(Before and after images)
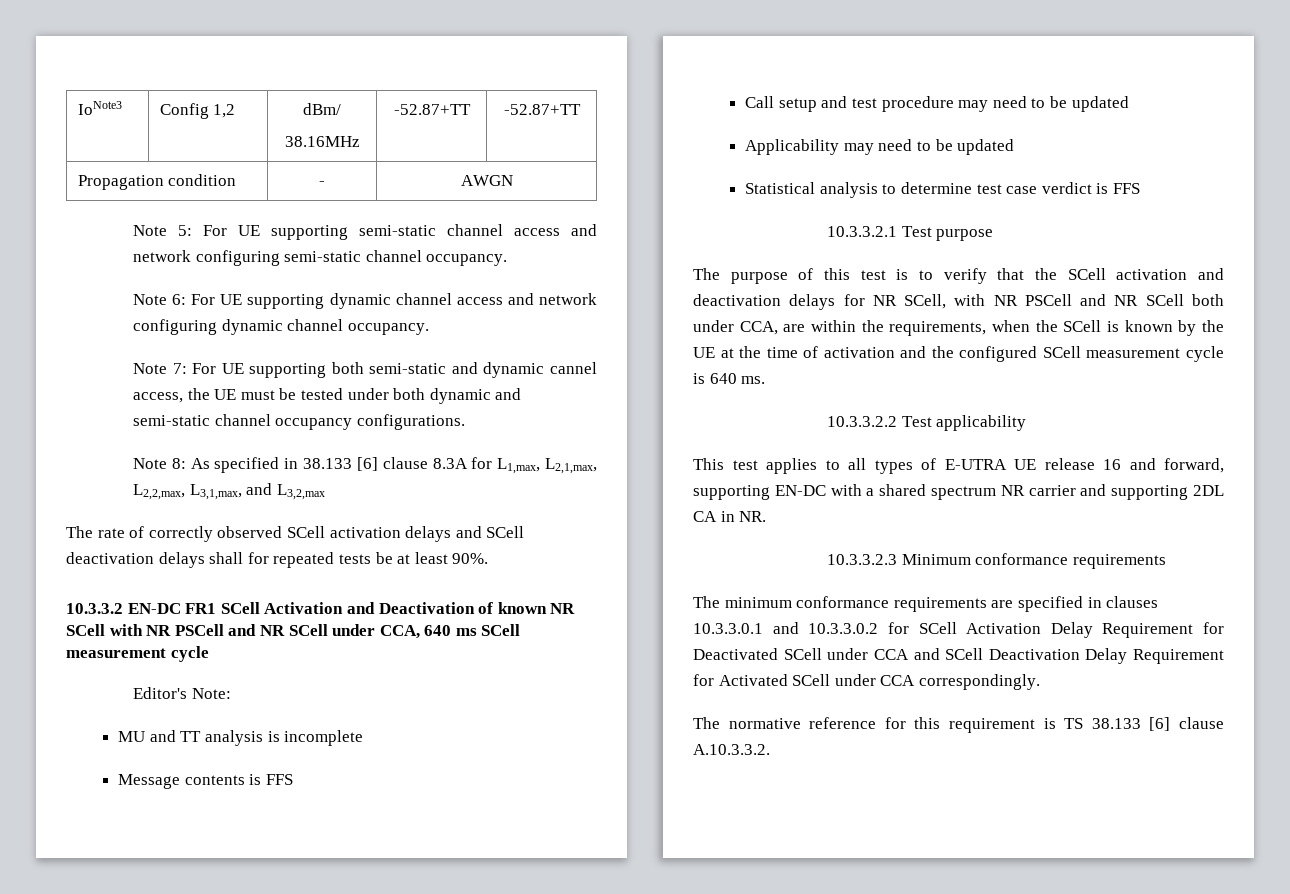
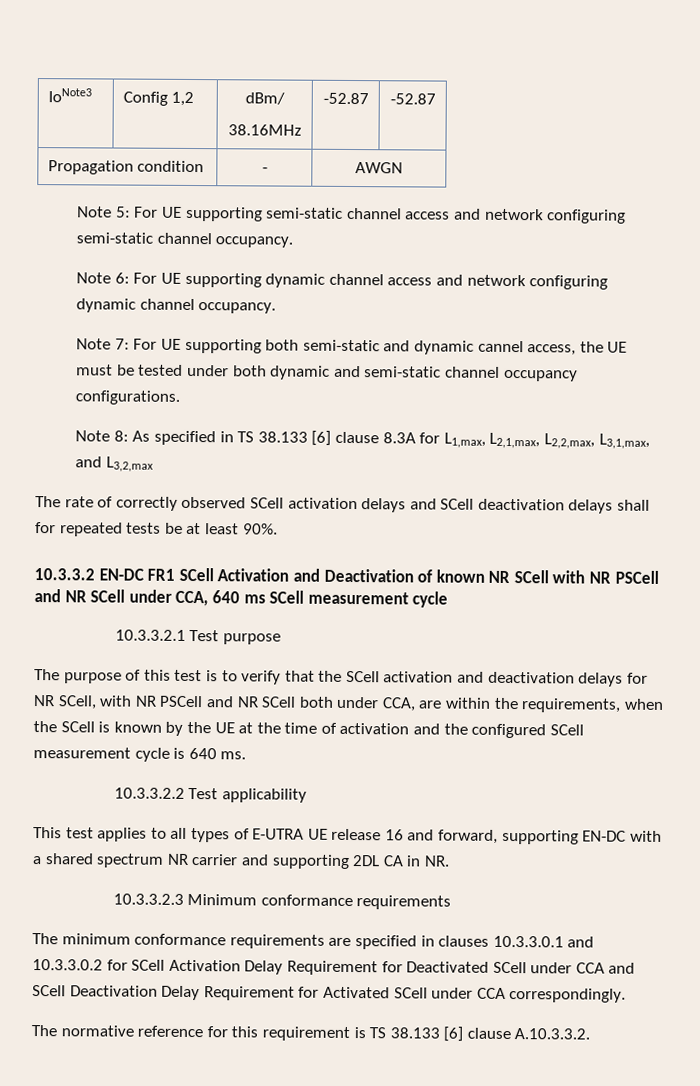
  IoNote3 | Config 1,2 | dBm/
- 38.16MHz | -52.87+TT | -52.87+TT
+ 38.16MHz | -52.87 | -52.87
- Note 8: As specified in 38.133 [6] clause 8.3A for L1,max, L2,1,max, L2,2,max, L3,1,max, and L3,2,max
+ Note 8: As specified in TS 38.133 [6] clause 8.3A for L1,max, L2,1,max, L2,2,max, L3,1,max, and L3,2,max
- Editor's Note:
- MU and TT analysis is incomplete
- Message contents is FFS
- Call setup and test procedure may need to be updated
- Applicability may need to be updated
- Statistical analysis to determine test case verdict is FFS

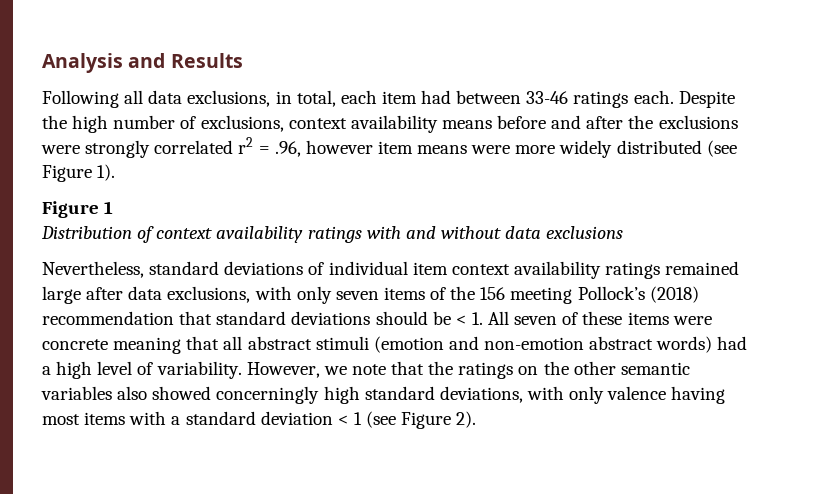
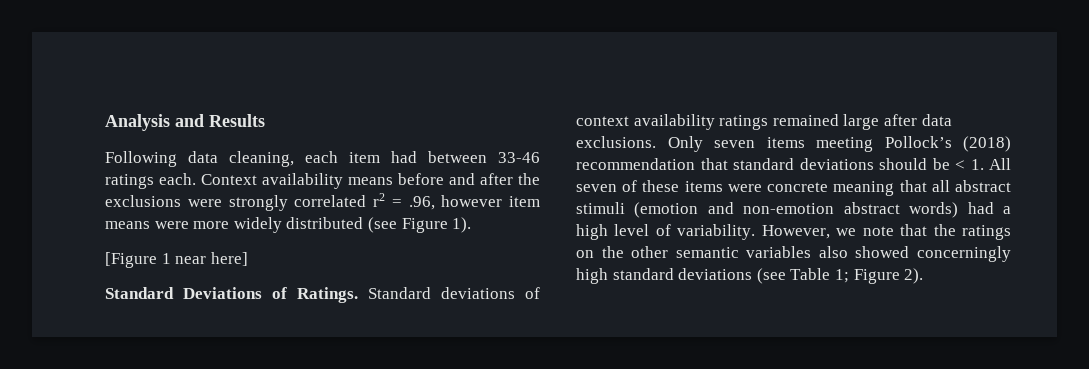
- Following all data exclusions, in total, each item had between 33-46 ratings each.
+ Following data cleaning, each item had between 33-46 ratings each.
- Despite the high number of exclusions, context availability means before and after the exclusions were strongly correlated r2 = .96, however item means were more widely distributed (see Figure 1).
+ Context availability means before and after the exclusions were strongly correlated r2 = .96, however item means were more widely distributed (see Figure 1).
- Figure 1
- Distribution of context availability ratings with and without data exclusions
- Nevertheless, standard deviations of individual item context availability ratings remained large after data exclusions, with only seven items of the 156 meeting Pollock’s (2018) recommendation that standard deviations should be < 1. All seven of these items were concrete meaning that all abstract stimuli (emotion and non-emotion abstract words) had a high level of variability.
+ [Figure 1 near here]
+ Standard Deviations of Ratings. Standard deviations of context availability ratings remained large after data exclusions. Only seven items meeting Pollock’s (2018) recommendation that standard deviations should be < 1. All seven of these items were concrete meaning that all abstract stimuli (emotion and non-emotion abstract words) had a high level of variability.
- However, we note that the ratings on the other semantic variables also showed concerningly high standard deviations, with only valence having most items with a standard deviation < 1 (see Figure 2).
+ However, we note that the ratings on the other semantic variables also showed concerningly high standard deviations (see Table 1; Figure 2).

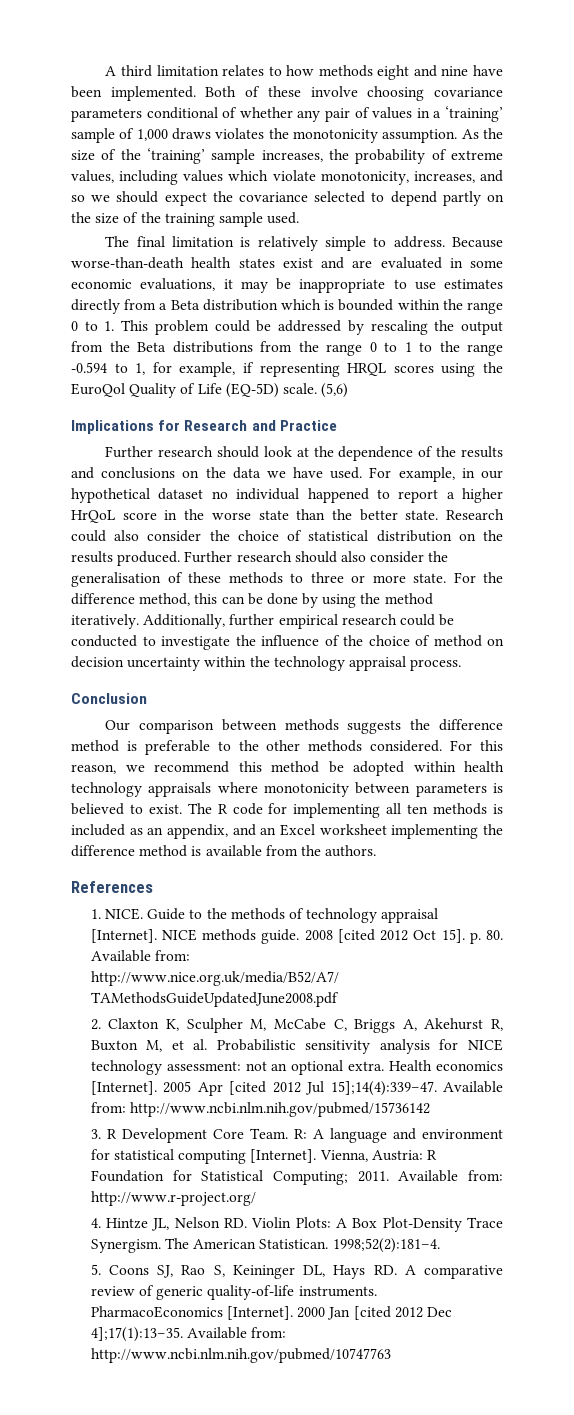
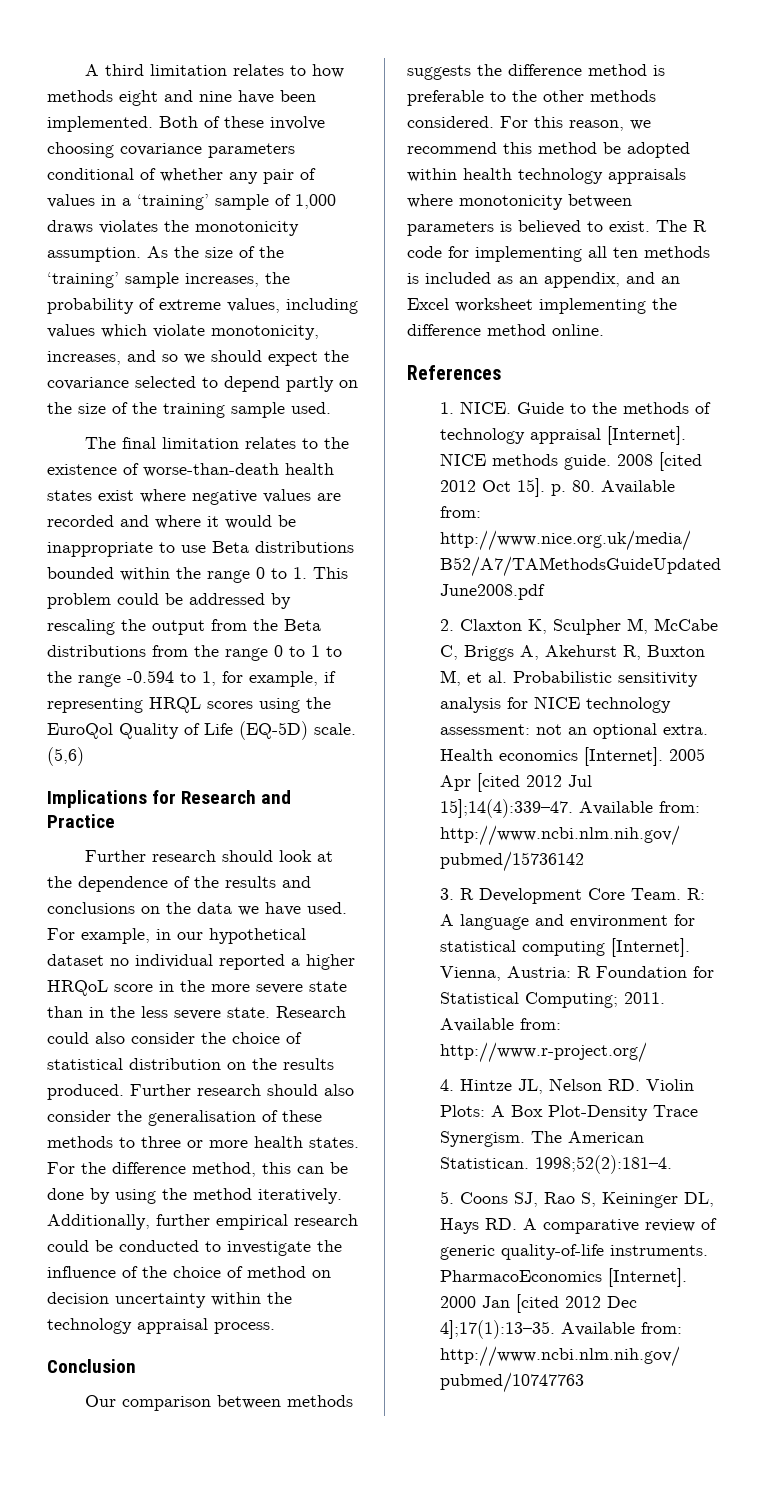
- The final limitation is relatively simple to address. Because worse-than-death health states exist and are evaluated in some economic evaluations, it may be inappropriate to use estimates directly from a Beta distribution which is bounded within the range 0 to 1. This problem could be addressed by rescaling the output from the Beta distributions from the range 0 to 1 to the range -0.594 to 1, for example, if representing HRQL scores using the EuroQol Quality of Life (EQ-5D) scale.
+ The final limitation relates to the existence of worse-than-death health states exist where negative values are recorded and where it would be inappropriate to use Beta distributions bounded within the range 0 to 1. This problem could be addressed by rescaling the output from the Beta distributions from the range 0 to 1 to the range -0.594 to 1, for example, if representing HRQL scores using the EuroQol Quality of Life (EQ-5D) scale.
- For example, in our hypothetical dataset no individual happened to report a higher HrQoL score in the worse state than the better state.
+ For example, in our hypothetical dataset no individual reported a higher HRQoL score in the more severe state than in the less severe state.
- Further research should also consider the generalisation of these methods to three or more state.
+ Further research should also consider the generalisation of these methods to three or more health states.
- The R code for implementing all ten methods is included as an appendix, and an Excel worksheet implementing the difference method is available from the authors.
+ The R code for implementing all ten methods is included as an appendix, and an Excel worksheet implementing the difference method online.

**Directions for this task:** Starting at the line containing "- Call setup" and finishing at the line containing "cleaning, each item had between 33-46 ratings each.", return those lines exactly as they appear above, without the pictures.

**Response below:**
- Call setup and test procedure may need to be updated
- Applicability may need to be updated
- Statistical analysis to determine test case verdict is FFS

- Following all data exclusions, in total, each item had between 33-46 ratings each.
+ Following data cleaning, each item had between 33-46 ratings each.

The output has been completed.